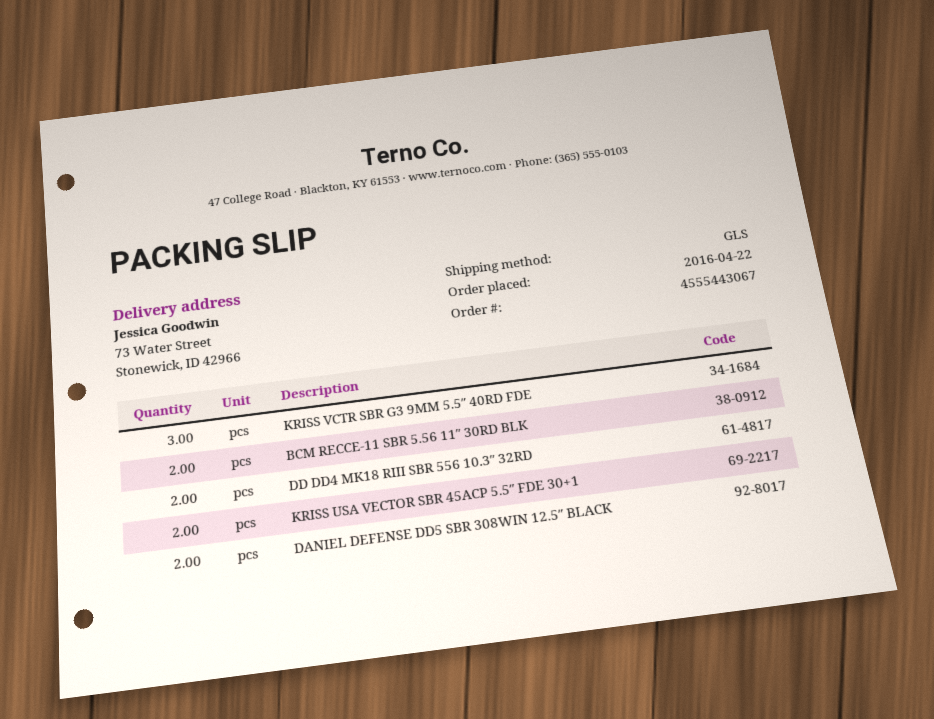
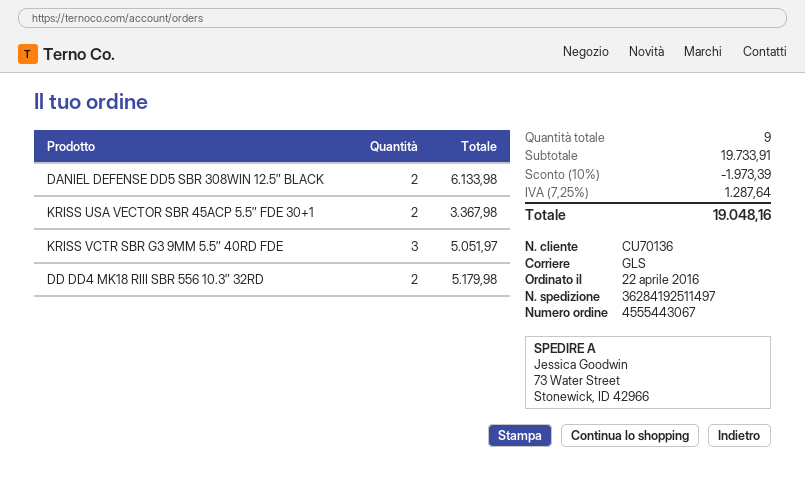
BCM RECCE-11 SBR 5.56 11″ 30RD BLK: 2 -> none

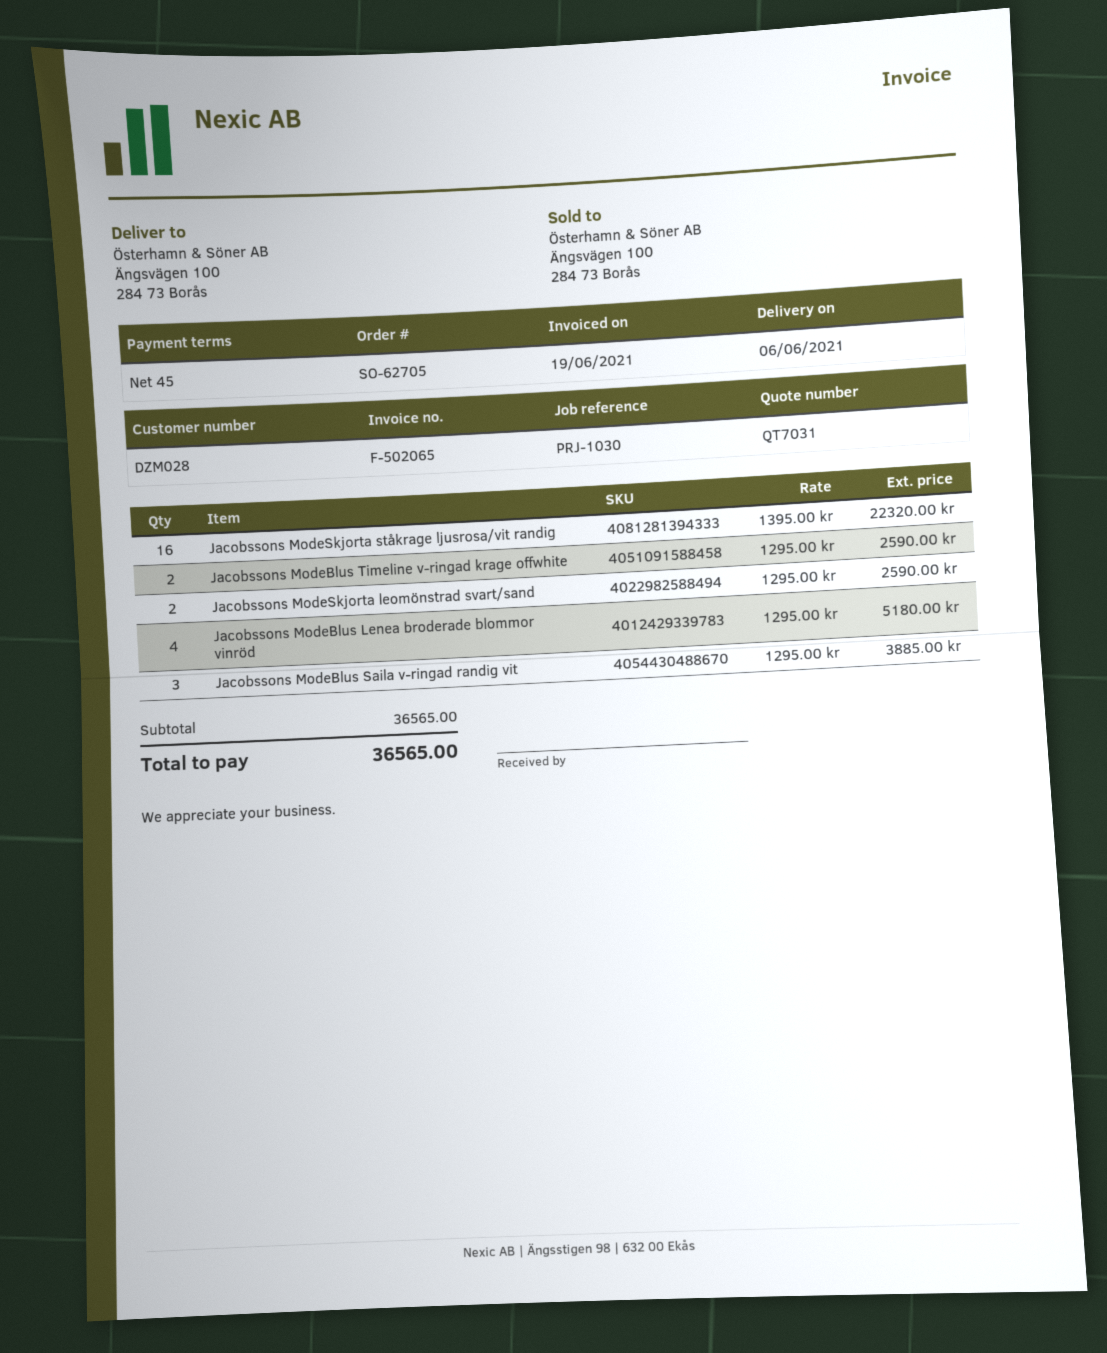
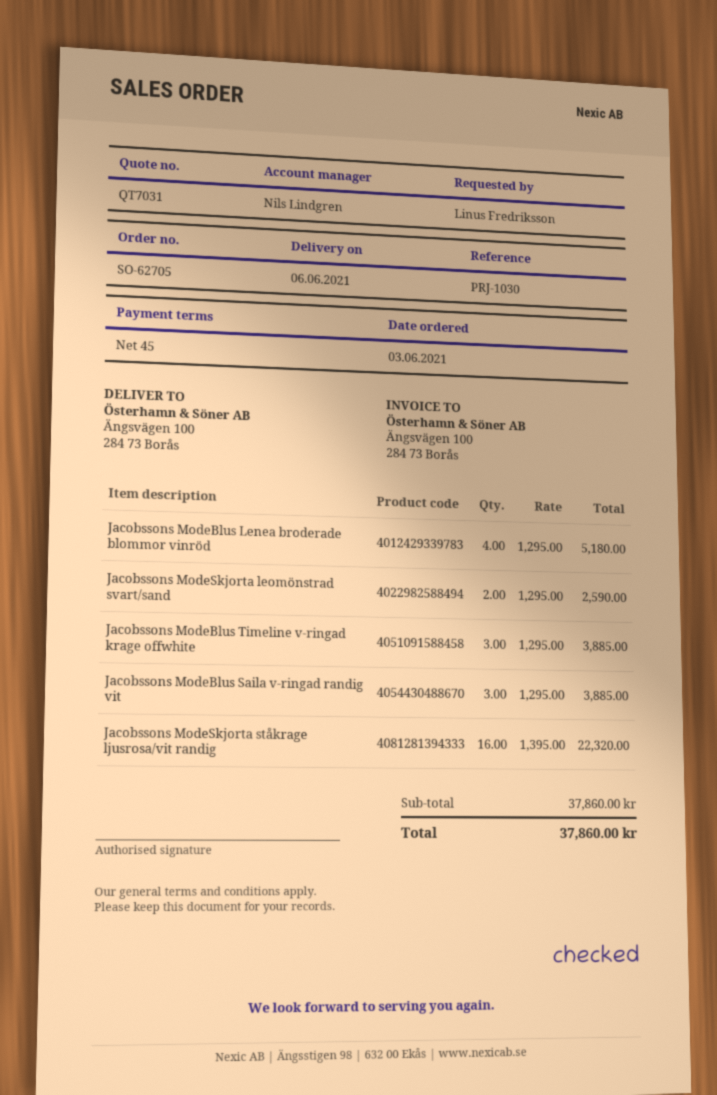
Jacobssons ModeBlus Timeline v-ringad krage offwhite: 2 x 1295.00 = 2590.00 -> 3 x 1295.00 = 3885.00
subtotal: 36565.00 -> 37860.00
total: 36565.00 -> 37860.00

= = = = = = =

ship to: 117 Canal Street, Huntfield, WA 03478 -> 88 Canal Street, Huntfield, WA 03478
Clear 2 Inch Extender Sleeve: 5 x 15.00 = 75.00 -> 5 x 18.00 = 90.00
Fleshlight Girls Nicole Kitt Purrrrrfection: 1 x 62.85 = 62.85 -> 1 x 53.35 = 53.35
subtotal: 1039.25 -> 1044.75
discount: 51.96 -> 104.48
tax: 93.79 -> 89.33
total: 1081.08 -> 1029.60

= = = = = = =

In the listing above, some lines may hold the string "subtotal". Report how many, and nothing more.

- **FINISHED TASK**:
2